I thought that this movie had every element of being one of the best ones of the year.  It had two leads that were veterans of black comedies (Cusack was in 1997’s Grosse Point Blank; Thornton was in 2003’s Bad Santa; both of them were excellent films.)  The director of this movie was comic actor Harold Ramis, who has helmed some of the best comedies of the last 25 years (1980’s Caddyshack; 1983’s National Lampoon’s Vacation; 1993’s Groundhog Day; 1999’s Analyze This.)  So why am I not giving it a higher rating?  It was just not as funny as I thought it would be.  My determination of a five-star comedy is when I laugh so much I practically cry.  This movie was very funny, but it didn’t leave me rolling.  It was also very predictable.  I saw all of the double crosses in the movie from a mile away.

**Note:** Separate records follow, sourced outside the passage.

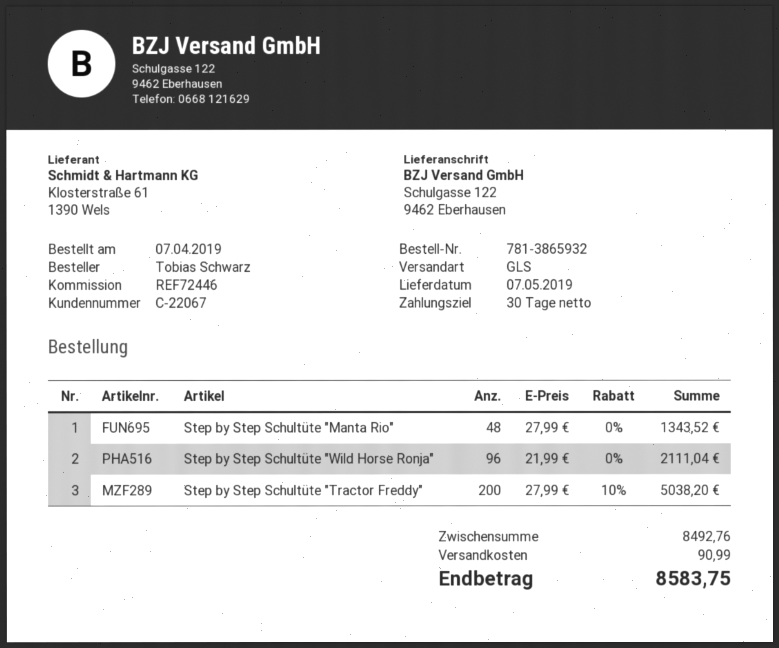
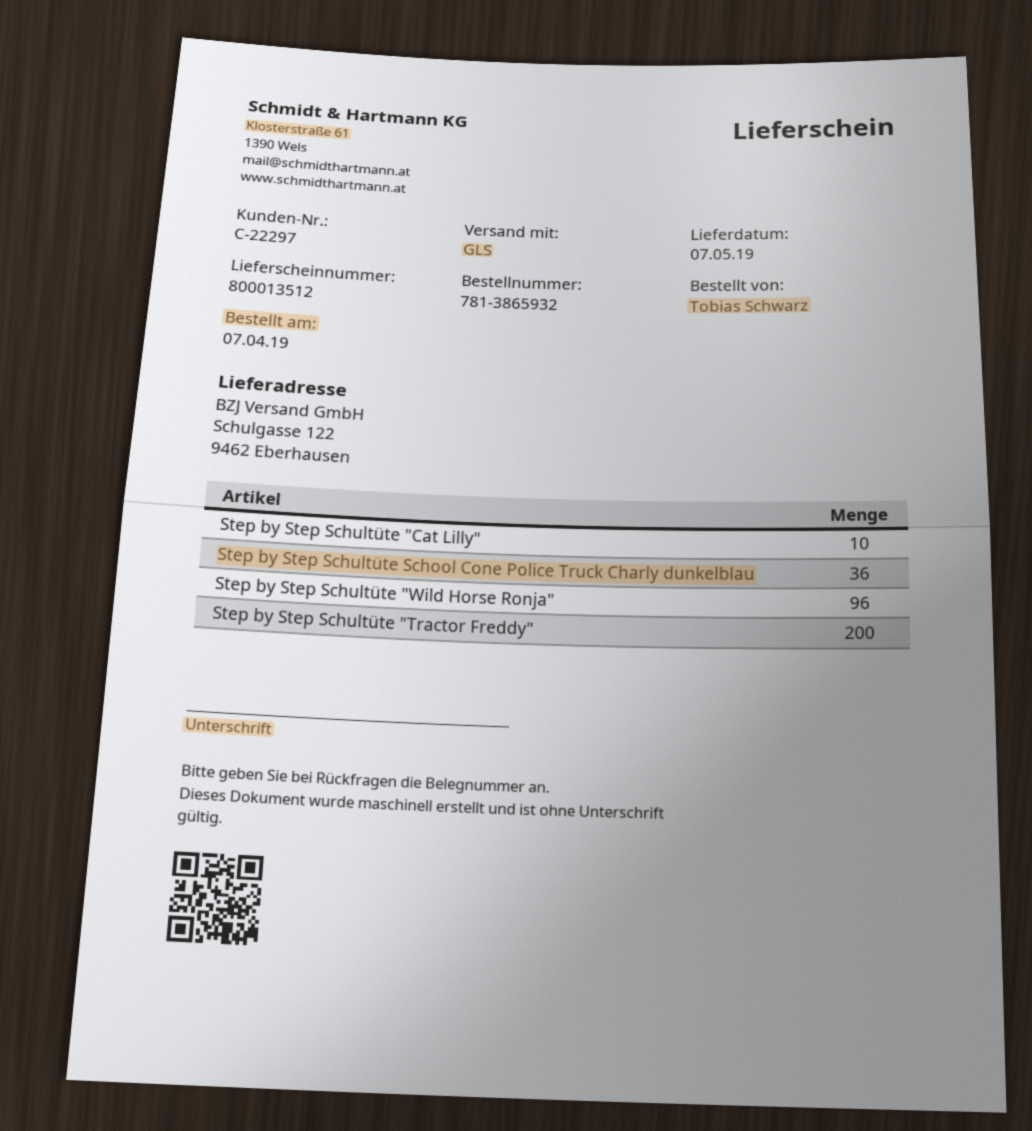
customer number: C-22067 -> C-22297
Step by Step Schultüte "Manta Rio": 48 -> none
Step by Step Schultüte "Cat Lilly": none -> 10
Step by Step Schultüte School Cone Police Truck Charly dunkelblau: none -> 36

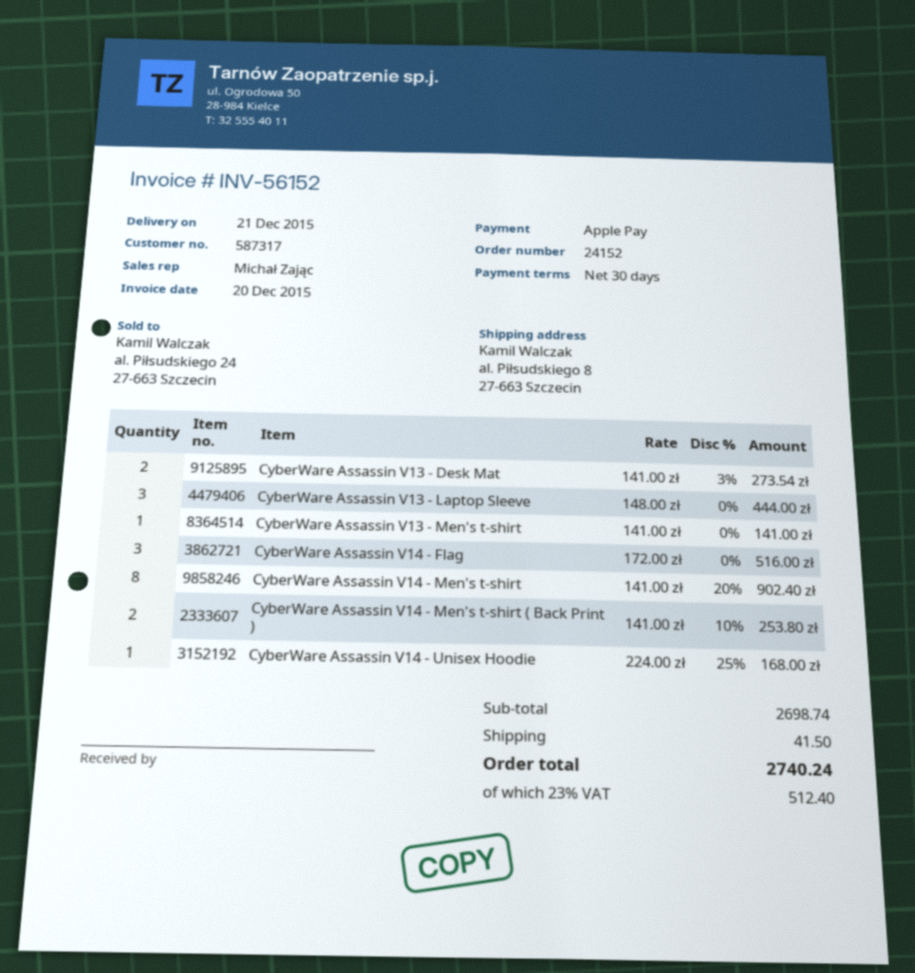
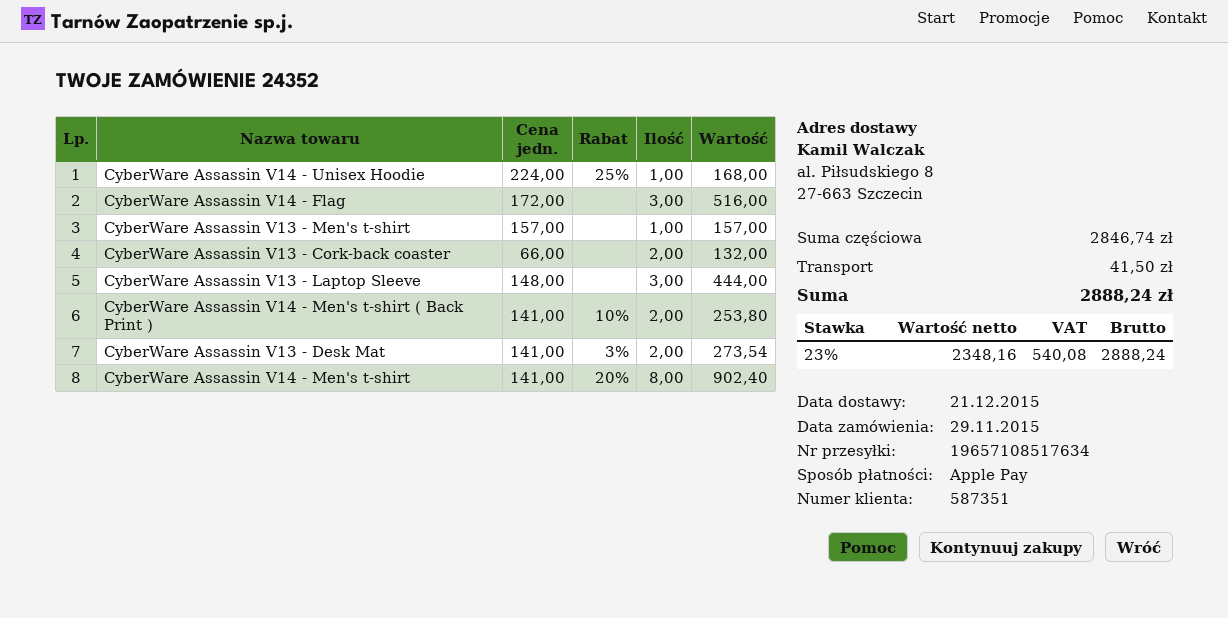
order number: 24152 -> 24352
customer number: 587317 -> 587351
CyberWare Assassin V13 - Men's t-shirt: 1 x 141.00 = 141.00 -> 1 x 157.00 = 157.00
CyberWare Assassin V13 - Cork-back coaster: none -> 2 x 66.00 = 132.00
subtotal: 2698.74 -> 2846.74
tax: 23% = 512.40 -> 23% = 540.08
total: 2740.24 -> 2888.24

It wasn’t the fault of the actors.  Cusack has been one of my favorite comic actors for years.  He has done some of the best romantic comedies of the last twenty years, and as I’ve stated above, he is also good at black comedies.  I’d like to say that he had chemistry with Nielsen, but she is barely in the movie (or at least she isn’t in it long enough that I would consider it a “lead role.”)  Thornton has played so many sleazy characters that it seems to be second nature to him.  Platt was probably the funniest and most intentionally frustrating person in the movie.  He is drunk throughout the film so convincingly that I wouldn’t be surprised if he was actually drunk while acting in it.  Quaid is a blip on the screen, but he makes the most of his appearance.  Starr is pretty funny too, even though he is mostly not seen because he is stuffed in a trunk through most of his appearance.

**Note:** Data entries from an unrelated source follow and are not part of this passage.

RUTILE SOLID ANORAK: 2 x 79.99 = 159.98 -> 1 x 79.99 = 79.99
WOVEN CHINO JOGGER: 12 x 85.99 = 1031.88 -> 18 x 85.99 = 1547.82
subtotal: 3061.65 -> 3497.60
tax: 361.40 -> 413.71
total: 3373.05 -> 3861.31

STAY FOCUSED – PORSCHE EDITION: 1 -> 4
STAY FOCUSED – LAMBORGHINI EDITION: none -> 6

Maybe it’s my fault for thinking that The Ice Harvest would be up there alongside some of Ramis’s best films.  When you have expectations for a movie, whether it be high or low expectations, it can harm your opinion in the end.  I liked the movie, and I would recommend seeing a matinee or renting the DVD when it comes out, but it’s not the best Thanksgiving release coming out.  Check out Just Friends if you are single after you eat that turkey, or a slew of other great movies that have been recently released in the last few weeks after eating that pumpkin pie.